Input data Start Marker
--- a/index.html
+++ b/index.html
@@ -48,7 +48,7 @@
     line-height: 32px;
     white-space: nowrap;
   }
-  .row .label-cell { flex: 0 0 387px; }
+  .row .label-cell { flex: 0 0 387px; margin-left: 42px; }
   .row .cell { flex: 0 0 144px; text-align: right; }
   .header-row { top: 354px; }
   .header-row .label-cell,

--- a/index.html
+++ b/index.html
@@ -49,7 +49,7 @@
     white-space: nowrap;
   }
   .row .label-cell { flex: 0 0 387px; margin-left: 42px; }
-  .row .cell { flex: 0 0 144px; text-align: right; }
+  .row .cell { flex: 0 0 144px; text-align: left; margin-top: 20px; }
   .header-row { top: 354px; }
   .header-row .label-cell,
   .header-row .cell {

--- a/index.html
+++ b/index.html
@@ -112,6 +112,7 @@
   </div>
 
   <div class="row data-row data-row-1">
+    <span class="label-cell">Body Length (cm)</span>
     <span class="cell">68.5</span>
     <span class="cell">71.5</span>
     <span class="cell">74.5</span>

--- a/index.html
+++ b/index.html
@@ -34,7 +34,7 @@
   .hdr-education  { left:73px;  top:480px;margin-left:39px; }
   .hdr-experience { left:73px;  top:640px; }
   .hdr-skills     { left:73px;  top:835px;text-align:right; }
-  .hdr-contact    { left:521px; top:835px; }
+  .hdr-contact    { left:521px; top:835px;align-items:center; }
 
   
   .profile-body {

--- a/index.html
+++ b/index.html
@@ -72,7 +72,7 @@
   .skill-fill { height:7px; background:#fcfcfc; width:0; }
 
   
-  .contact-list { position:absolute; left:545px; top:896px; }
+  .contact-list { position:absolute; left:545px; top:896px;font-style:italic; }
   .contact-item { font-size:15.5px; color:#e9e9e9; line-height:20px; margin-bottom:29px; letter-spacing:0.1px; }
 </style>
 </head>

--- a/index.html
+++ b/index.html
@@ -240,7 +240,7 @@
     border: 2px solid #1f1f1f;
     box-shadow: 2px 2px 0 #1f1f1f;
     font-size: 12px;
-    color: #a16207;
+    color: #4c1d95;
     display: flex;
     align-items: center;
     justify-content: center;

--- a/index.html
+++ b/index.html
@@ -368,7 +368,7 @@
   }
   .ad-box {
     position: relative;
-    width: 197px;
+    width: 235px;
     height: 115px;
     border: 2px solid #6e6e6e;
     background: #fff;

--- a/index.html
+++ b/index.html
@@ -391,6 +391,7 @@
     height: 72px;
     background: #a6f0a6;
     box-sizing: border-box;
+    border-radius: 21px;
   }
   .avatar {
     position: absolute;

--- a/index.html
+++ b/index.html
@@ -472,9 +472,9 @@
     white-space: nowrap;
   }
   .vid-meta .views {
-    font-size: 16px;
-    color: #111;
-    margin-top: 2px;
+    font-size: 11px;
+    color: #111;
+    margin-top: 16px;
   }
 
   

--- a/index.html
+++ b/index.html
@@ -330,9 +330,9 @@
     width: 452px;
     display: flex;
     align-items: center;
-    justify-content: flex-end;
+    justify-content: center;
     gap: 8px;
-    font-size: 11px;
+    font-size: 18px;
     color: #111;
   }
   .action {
Input data End Marker
**What you should do**
Look for the word "center". Copy out every line of the data that has it.

**Finished task**
+  .hdr-contact    { left:521px; top:835px;align-items:center; }
     align-items: center;
     justify-content: center;
     align-items: center;
+    justify-content: center;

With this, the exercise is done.